**BRIEF**
If a record holds a picture, leave the picture out and print everything else exactly.

**EXCERPTED RECORDS**
-.-.-
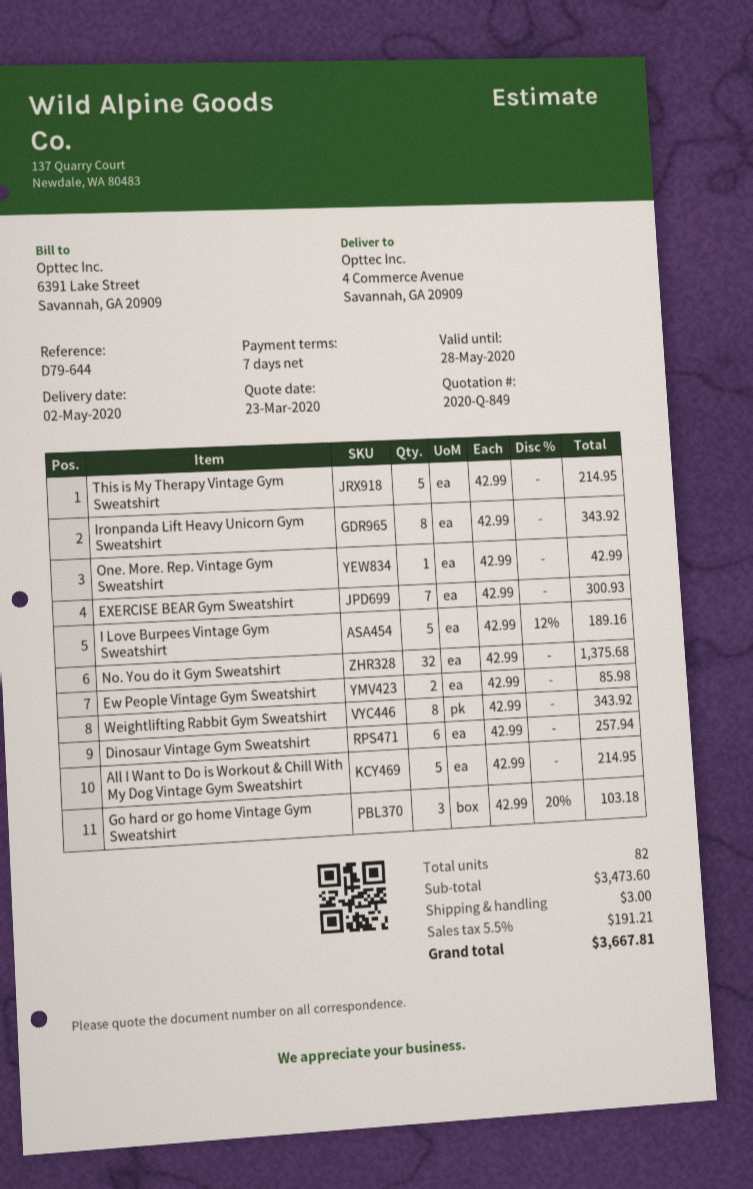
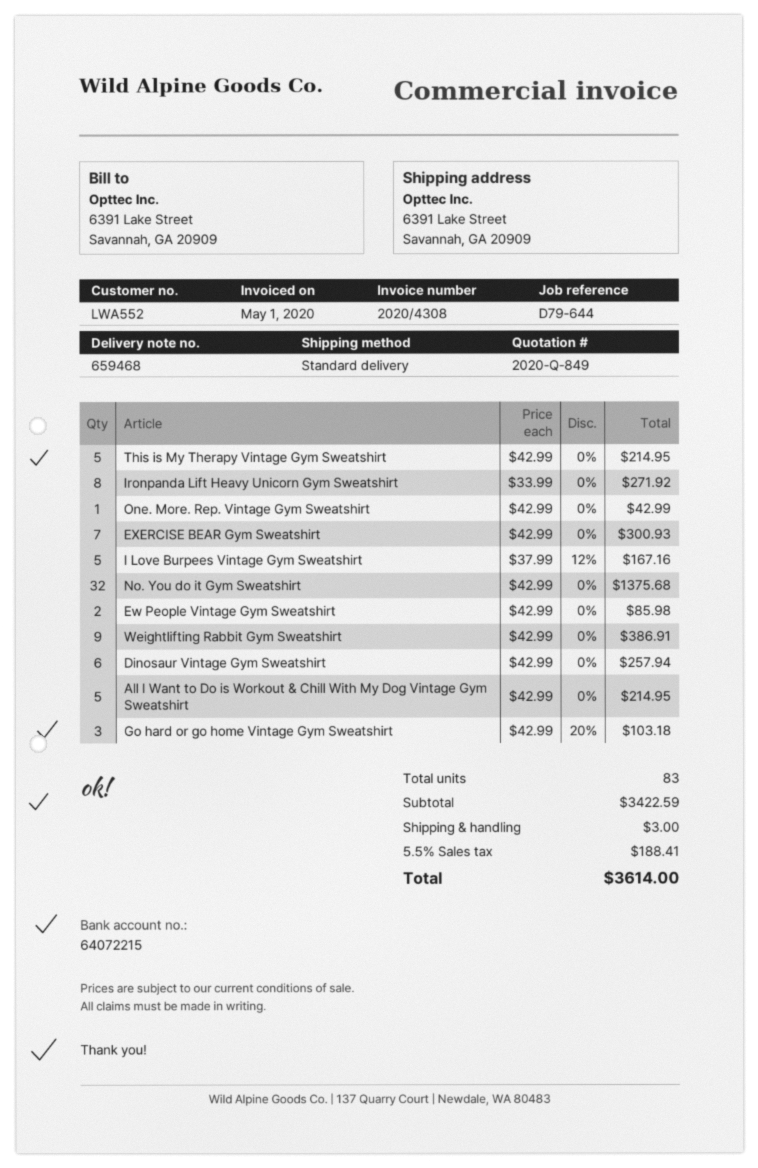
ship to: 4 Commerce Avenue, Savannah, GA 20909 -> 6391 Lake Street, Savannah, GA 20909
Ironpanda Lift Heavy Unicorn Gym Sweatshirt: 8 x 42.99 = 343.92 -> 8 x 33.99 = 271.92
I Love Burpees Vintage Gym Sweatshirt: 5 x 42.99 - 12% = 189.16 -> 5 x 37.99 - 12% = 167.16
Weightlifting Rabbit Gym Sweatshirt: 8 x 42.99 = 343.92 -> 9 x 42.99 = 386.91
total quantity: 82 -> 83
subtotal: 3473.60 -> 3422.59
tax: 5.5% = 191.21 -> 5.5% = 188.41
total: 3667.81 -> 3614.00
-.-.-
**COMPLETED EXERCISE**
ship to: 4 Commerce Avenue, Savannah, GA 20909 -> 6391 Lake Street, Savannah, GA 20909
Ironpanda Lift Heavy Unicorn Gym Sweatshirt: 8 x 42.99 = 343.92 -> 8 x 33.99 = 271.92
I Love Burpees Vintage Gym Sweatshirt: 5 x 42.99 - 12% = 189.16 -> 5 x 37.99 - 12% = 167.16
Weightlifting Rabbit Gym Sweatshirt: 8 x 42.99 = 343.92 -> 9 x 42.99 = 386.91
total quantity: 82 -> 83
subtotal: 3473.60 -> 3422.59
tax: 5.5% = 191.21 -> 5.5% = 188.41
total: 3667.81 -> 3614.00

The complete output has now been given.